For years, ambulance performance in East Kent was one of those local scandals that seemed to need no introduction: queues outside hospitals, handover delays, and response times that made the word “urgent” sound faintly optimistic. The latest official figures suggest the worst of that logjam has eased. But they do not show a system that is fixed. They show a system that is better than it was, while still falling short of the standards patients were supposed to be able to rely on.

The clearest improvement comes from South East Coast Ambulance Service itself. SECAMB says NHS England asked it to deliver an average Category 2 response time of 28 minutes and 19 seconds in 2025/26. It says it finished the year at 27 minutes and 46 seconds, despite taking an additional 30,000 emergency calls. That is real progress, and it is not trivial progress either. Category 2 calls include some of the emergencies residents worry about most, including suspected strokes, heart attacks and serious injuries.

Category 1 is the highest-priority group for immediately life-threatening emergencies. Category 2 covers serious emergency calls — including suspected stroke and heart attack — where a rapid response is still vital

But the small print matters. SECAMB’s own response-time page still states the long-established national standards: seven minutes on average for Category 1 calls and 18 minutes on average for Category 2 calls. The same page also says NHS England has currently adjusted the Category 2 target to a mean average of 30 minutes as part of urgent and emergency care recovery. In plain English, SECAMB beat the temporary planning ask and stayed inside the current recovery threshold, but it is still well above the original 18-minute benchmark that the public would reasonably think of as the proper standard.

The East Kent hospital side of the story looks better than it did a year ago. EKHUFT board papers show ambulance handovers within 30 minutes at 92.6 per cent in the June 2025 paper, 94.7 per cent in the July 2025 paper, 93.1 per cent in the December 2025 paper, and 94.0 per cent in the April 2026 papers reporting February performance. Taken together, those published snapshots suggest East Kent’s hospitals are no longer in the same visible state of handover dysfunction that once made ambulances feel like mobile extensions of A&E.

That does not mean the problem has vanished. Even the more encouraging February position means about 6 per cent of patients were still not handed over within 30 minutes. That is far better than the horror-show periods East Kent has known, but it is still a reminder that improvement and adequacy are not the same thing. A service can be recovering without yet being where residents would want it to be when the emergency is their own.
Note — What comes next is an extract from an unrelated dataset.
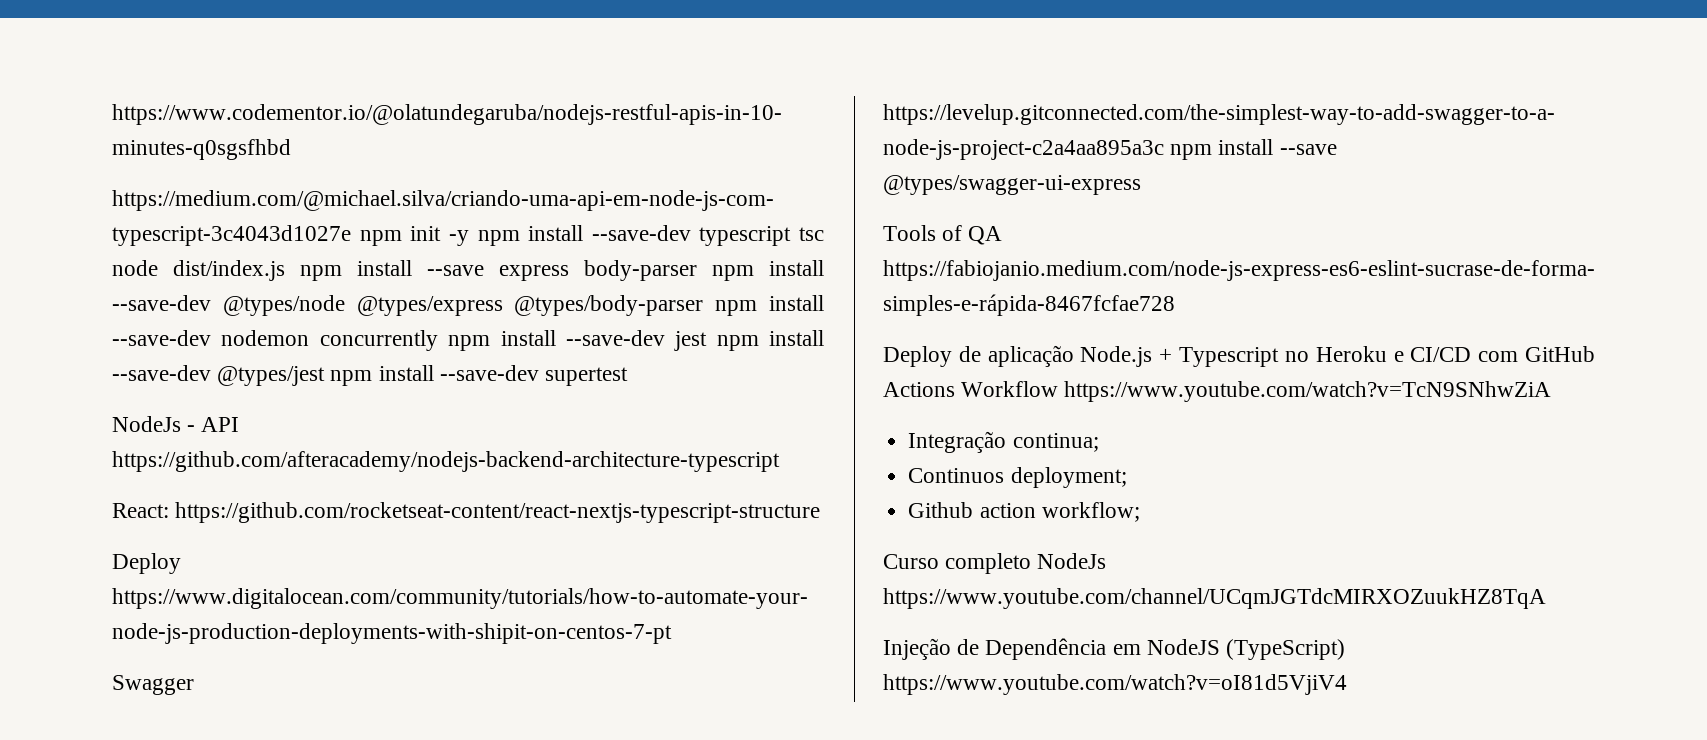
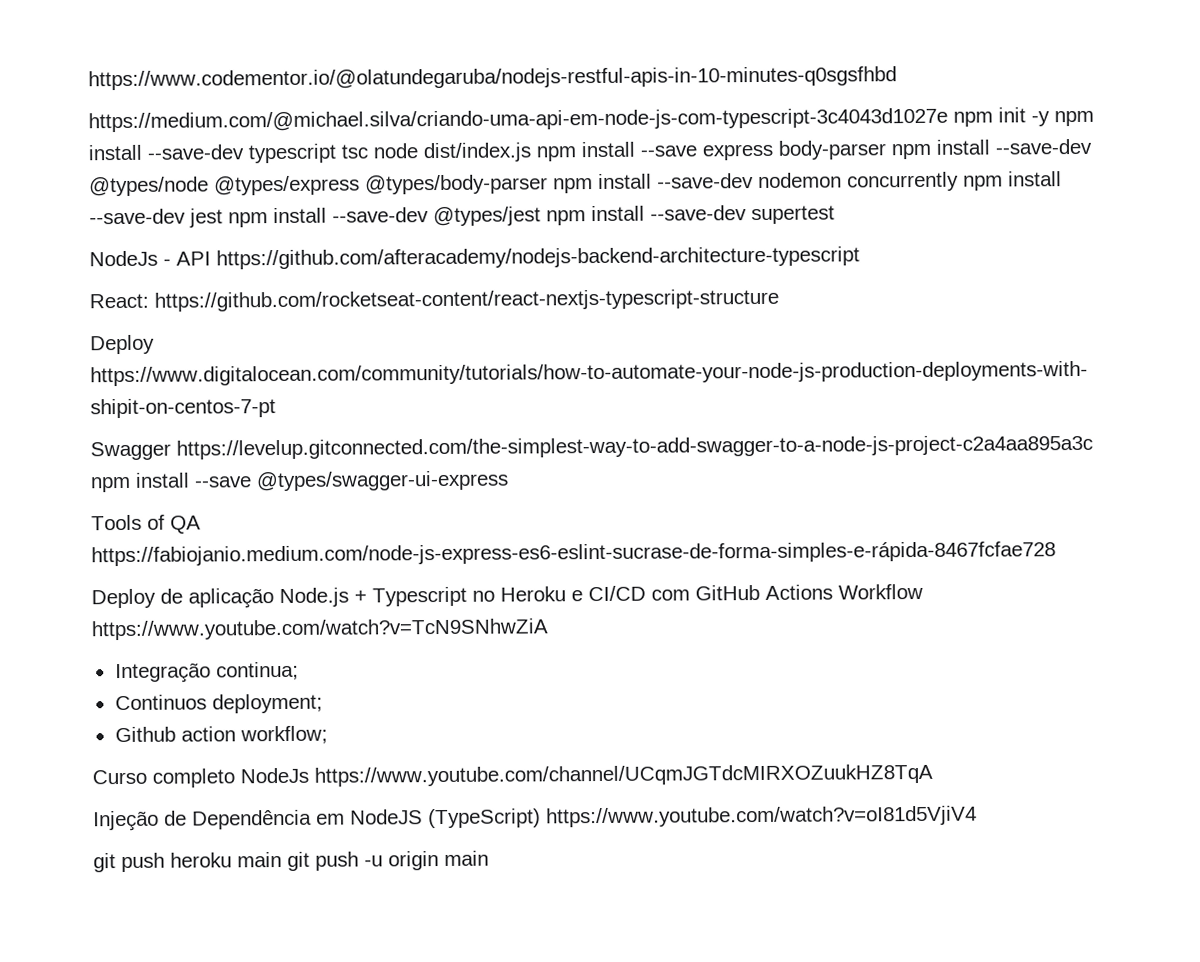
(1347, 684) none -> [93,850,489,873] // git push heroku main git push -u origin main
There is also a second warning light flashing in the background. EKHUFT’s April 2026 corridor-care improvement paper says the trust is working to eliminate corridor care in the first quarter of 2026/27. Its milestones include “maximum ambulance handover delays of no more than 45 minutes”. The same paper also notes that SECAMB is “no longer validating handover breaches in excess of 45 minutes”. That is not a sign of a calm, fully solved system. It is a sign of a service still managing pressure, still trying to reduce excessive waits, and still operating in a world where 45-minute handovers are being treated as a hard improvement line rather than an unthinkable exception.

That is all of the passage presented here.